What you need to do: After finding the line with "2025-09-08: 3.4 -> none" in the entries below, retype exactly each line from there through the line with "2025-09-18: none -> 2", including that final line.

Given records:

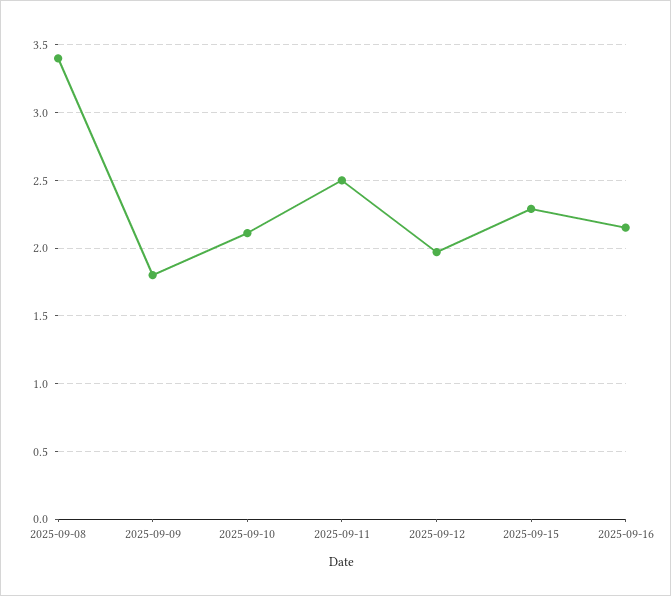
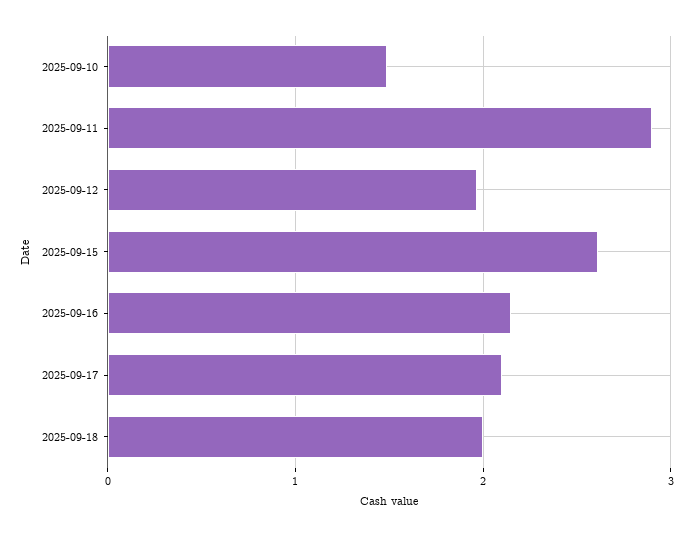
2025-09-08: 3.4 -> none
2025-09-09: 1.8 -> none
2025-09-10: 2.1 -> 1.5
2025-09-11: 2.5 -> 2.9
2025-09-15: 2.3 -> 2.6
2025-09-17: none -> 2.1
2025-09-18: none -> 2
...
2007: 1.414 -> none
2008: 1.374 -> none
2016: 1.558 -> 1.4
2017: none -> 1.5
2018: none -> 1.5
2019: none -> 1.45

Written response:
2025-09-08: 3.4 -> none
2025-09-09: 1.8 -> none
2025-09-10: 2.1 -> 1.5
2025-09-11: 2.5 -> 2.9
2025-09-15: 2.3 -> 2.6
2025-09-17: none -> 2.1
2025-09-18: none -> 2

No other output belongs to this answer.